Gli appassionati di serialità noteranno un dettaglio non irrilevante: il racconto della comunità che cambia faccia davanti allo scandalo richiama quelle narrazioni corali tipiche delle serie britanniche come Broadchurch, ma rilette nel codice più caldo e mediterraneo della fiction italiana. È qui che la serie cerca il salto di qualità: non più solo melodramma familiare, ma una radiografia di come la tecnologia influisce sulle relazioni umane, sui pregiudizi e sui rapporti di potere.
Chi segue l’evoluzione della TV italiana coglierà anche un’altra finezza: il fatto che Mediaset porti in prima serata un tema così spigoloso in anticipo rispetto alla concorrenza Rai dice molto sul nuovo posizionamento editoriale, più audace e più orientato al racconto del reale. È un tentativo di allinearsi alle logiche della serialità globale senza rinunciare al cuore melodrammatico che il pubblico italiano ama.
Cosa aspettarsi dalla puntata di stasera
Il primo episodio è costruito come una lenta salita verso l’apice emotivo, con un equilibrio interessante tra quotidianità scolastica e tensione crescente. Lo scandalo esplode quando tutto sembra perfetto, generando un contrasto narrativo che la regia sfrutta benissimo. Da segnalare alcuni momenti chiave che valgono da soli la visione:
- la sequenza del video che circola tra gli studenti, girata con tagli rapidi che richiamano il linguaggio dei social;
- la reazione del marito Luigi, che espone tutta la fragilità dell’orgoglio maschile travestito da moralismo.

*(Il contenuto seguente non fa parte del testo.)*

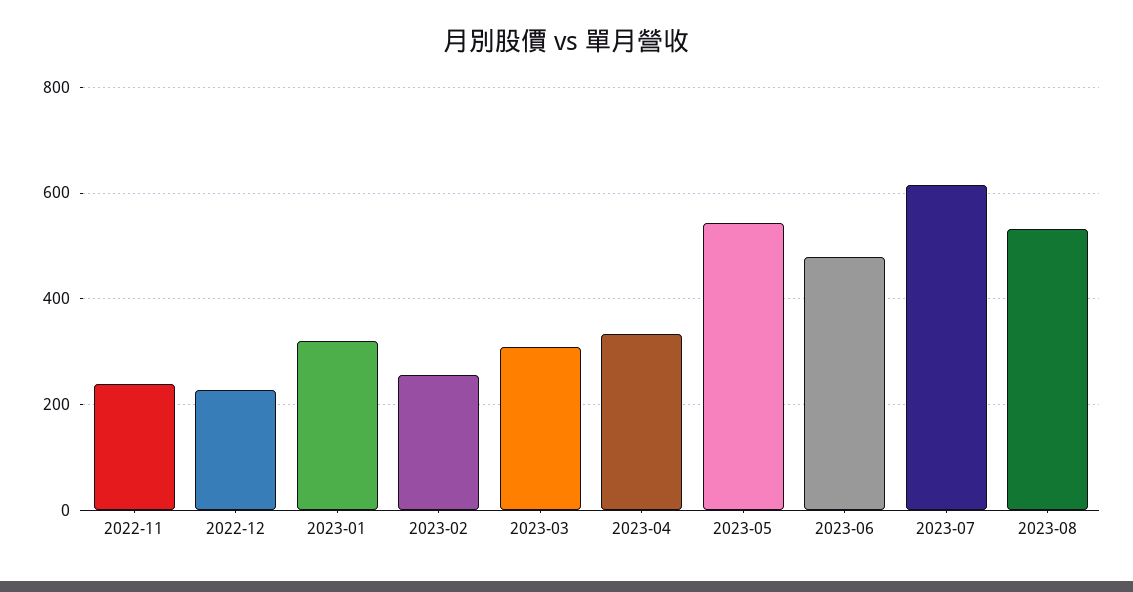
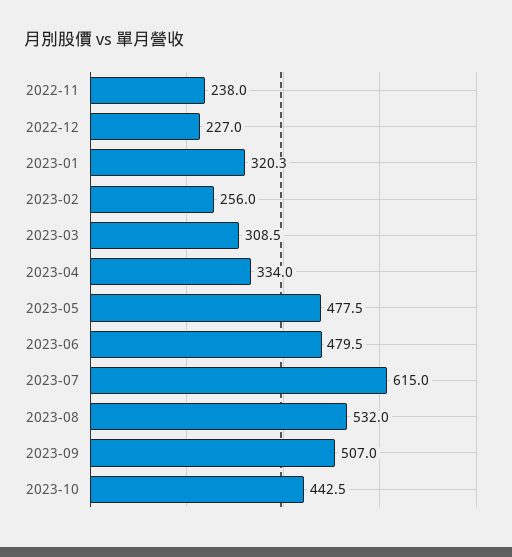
2023-05: 540 -> 477.5
2023-09: none -> 507
2023-10: none -> 442.5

È fiction pop, sì, ma con una sensibilità sorprendente sui temi della colpa, della vergogna e della responsabilità adulta. E con un grande pregio: non edulcora niente.
Perché guardarlo stasera
Chi ama le storie forti, centrate sulle donne e sui dilemmi morali, trova in A Testa Alta – Il coraggio di una donna una delle produzioni italiane più interessanti di inizio 2026. È un racconto che unisce denuncia sociale, melodramma, teen drama e un pizzico di mistery. E funziona perché è costruito con intelligenza, con un cast affiatato e con una protagonista che domina ogni scena.
In più, per gli appassionati di televisione, è un tassello importante nel percorso evolutivo della serialità generalista. Una fiction che parla del nostro tempo usando un linguaggio pop ma mai superficiale. Perfetta per una serata in cui cercare emozioni forti e temi che restano addosso.